## WHAT YOU NEED TO DO
Where does the string "structure" occur in the records below? Copy every line that holds it.

[Before-and-after change records]
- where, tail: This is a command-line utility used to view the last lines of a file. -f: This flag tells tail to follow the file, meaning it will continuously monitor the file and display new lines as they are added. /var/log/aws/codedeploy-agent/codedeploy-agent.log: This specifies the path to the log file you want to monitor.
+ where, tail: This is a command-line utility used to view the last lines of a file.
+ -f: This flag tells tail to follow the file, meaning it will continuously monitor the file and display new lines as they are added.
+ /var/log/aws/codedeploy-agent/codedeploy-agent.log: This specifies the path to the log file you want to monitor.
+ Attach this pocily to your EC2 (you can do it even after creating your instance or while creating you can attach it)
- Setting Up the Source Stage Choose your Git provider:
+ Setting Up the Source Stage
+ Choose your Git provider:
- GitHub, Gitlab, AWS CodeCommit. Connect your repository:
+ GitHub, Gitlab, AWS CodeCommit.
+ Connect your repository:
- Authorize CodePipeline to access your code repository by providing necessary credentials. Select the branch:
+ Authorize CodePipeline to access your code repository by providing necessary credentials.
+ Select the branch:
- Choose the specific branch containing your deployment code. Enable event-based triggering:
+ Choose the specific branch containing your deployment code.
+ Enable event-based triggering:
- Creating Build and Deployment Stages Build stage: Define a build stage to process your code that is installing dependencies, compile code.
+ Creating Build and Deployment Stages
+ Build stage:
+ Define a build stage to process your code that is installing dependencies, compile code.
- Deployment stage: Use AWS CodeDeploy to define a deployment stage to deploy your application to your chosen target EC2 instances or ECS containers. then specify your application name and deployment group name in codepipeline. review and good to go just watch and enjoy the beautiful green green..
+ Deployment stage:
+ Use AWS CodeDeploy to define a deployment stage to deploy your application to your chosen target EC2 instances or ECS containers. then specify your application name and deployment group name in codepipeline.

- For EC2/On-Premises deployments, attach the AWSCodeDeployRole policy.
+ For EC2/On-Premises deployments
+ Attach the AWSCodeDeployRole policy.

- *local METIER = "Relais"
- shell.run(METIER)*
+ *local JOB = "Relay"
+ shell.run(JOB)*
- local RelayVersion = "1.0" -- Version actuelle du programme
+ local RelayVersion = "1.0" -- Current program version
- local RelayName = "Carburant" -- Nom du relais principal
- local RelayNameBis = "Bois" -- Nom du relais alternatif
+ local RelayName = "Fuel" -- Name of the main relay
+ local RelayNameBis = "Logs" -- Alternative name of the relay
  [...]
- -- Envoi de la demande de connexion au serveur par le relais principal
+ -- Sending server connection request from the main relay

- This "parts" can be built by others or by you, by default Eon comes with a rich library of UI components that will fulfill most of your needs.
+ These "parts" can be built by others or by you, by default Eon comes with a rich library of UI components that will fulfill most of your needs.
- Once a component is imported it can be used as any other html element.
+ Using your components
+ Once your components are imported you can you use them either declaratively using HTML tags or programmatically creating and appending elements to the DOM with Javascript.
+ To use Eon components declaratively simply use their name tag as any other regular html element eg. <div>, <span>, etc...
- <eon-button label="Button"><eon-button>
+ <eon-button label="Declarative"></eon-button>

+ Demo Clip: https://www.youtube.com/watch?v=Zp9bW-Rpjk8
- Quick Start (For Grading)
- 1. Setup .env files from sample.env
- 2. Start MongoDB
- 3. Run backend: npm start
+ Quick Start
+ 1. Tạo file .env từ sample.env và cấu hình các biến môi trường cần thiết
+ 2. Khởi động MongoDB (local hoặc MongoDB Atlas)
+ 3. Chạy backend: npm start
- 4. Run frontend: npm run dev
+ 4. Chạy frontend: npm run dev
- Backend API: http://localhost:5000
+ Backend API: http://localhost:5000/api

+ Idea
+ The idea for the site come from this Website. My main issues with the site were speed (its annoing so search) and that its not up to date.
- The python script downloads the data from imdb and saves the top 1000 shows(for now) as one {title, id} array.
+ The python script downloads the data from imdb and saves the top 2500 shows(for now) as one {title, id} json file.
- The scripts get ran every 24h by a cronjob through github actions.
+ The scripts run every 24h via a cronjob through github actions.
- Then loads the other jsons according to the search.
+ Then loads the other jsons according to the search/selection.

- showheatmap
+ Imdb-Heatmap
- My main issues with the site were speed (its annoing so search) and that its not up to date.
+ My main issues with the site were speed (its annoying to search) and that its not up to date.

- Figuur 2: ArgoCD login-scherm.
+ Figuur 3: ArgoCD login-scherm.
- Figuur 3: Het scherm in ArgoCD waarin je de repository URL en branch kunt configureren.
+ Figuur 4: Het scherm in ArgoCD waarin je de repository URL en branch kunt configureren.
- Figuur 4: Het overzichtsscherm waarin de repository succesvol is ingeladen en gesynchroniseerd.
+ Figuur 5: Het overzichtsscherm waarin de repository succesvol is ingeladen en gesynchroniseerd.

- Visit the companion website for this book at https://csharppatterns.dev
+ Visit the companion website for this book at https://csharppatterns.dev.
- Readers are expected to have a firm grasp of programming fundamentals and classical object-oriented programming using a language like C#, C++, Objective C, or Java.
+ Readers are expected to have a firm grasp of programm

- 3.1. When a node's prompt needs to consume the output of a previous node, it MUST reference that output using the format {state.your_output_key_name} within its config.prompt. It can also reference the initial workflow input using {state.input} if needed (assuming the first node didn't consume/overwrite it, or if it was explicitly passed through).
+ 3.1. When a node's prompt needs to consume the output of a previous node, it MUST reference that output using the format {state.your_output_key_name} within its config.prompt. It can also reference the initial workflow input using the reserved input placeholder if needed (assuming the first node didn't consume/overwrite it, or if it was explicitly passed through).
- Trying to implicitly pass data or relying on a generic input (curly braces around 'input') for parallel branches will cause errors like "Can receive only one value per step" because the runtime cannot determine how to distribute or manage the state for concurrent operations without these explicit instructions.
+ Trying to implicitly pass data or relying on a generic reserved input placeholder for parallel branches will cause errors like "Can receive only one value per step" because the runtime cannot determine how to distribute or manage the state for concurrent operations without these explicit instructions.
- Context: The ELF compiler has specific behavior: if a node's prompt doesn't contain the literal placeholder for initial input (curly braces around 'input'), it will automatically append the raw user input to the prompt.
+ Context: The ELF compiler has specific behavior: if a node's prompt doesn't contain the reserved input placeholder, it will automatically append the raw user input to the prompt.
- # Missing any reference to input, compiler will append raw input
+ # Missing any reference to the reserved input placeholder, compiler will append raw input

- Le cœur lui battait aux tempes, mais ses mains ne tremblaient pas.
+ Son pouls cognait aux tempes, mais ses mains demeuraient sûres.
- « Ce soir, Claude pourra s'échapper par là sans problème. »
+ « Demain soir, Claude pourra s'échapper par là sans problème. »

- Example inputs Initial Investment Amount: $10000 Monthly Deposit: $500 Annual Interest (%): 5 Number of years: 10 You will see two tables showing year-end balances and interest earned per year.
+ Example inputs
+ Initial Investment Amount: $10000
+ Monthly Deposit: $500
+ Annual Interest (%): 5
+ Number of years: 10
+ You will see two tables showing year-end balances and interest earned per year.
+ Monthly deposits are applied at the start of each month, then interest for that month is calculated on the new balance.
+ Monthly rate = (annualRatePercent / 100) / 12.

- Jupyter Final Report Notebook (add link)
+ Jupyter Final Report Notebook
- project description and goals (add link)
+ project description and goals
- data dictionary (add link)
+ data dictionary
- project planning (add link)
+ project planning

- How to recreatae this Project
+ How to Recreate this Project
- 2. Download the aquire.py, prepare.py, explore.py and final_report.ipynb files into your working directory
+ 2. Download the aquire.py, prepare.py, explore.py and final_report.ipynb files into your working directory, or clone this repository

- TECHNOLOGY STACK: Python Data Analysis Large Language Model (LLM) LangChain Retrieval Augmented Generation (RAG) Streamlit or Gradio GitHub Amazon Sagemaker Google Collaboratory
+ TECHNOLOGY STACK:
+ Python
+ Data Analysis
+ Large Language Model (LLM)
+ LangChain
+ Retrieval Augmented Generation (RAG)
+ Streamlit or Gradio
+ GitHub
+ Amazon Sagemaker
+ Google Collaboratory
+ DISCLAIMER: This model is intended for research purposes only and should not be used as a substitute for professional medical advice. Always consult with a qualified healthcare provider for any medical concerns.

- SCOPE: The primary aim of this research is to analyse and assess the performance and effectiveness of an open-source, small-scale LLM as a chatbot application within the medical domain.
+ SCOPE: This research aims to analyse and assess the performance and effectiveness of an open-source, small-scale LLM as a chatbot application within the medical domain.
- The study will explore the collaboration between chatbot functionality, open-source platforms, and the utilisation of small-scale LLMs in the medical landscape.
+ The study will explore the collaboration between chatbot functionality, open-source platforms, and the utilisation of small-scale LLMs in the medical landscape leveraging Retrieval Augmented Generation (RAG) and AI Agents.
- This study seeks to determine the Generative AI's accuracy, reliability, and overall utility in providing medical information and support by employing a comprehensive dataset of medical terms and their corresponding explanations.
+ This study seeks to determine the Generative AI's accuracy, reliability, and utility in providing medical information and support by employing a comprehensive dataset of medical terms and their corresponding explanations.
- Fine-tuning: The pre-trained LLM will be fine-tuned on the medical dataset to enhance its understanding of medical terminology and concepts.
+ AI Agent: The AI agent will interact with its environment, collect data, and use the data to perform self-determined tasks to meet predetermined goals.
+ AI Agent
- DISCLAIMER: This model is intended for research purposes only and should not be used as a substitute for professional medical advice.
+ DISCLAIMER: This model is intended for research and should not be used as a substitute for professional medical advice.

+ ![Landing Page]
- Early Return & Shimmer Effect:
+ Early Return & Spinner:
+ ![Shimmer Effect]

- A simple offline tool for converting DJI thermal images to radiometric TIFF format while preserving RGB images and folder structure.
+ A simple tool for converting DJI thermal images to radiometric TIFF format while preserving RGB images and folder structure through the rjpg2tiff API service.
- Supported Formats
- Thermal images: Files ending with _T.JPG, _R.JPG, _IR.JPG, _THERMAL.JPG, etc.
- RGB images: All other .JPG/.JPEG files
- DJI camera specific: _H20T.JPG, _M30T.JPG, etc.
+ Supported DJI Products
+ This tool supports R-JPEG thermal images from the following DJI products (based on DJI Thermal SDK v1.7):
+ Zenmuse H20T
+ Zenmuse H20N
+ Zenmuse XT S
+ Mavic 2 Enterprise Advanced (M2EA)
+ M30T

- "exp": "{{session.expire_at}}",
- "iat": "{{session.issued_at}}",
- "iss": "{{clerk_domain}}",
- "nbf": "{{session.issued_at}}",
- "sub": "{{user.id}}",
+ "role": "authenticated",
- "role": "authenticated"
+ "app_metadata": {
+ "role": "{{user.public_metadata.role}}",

## ANSWER TO THE PROBLEM
- A simple offline tool for converting DJI thermal images to radiometric TIFF format while preserving RGB images and folder structure.
+ A simple tool for converting DJI thermal images to radiometric TIFF format while preserving RGB images and folder structure through the rjpg2tiff API service.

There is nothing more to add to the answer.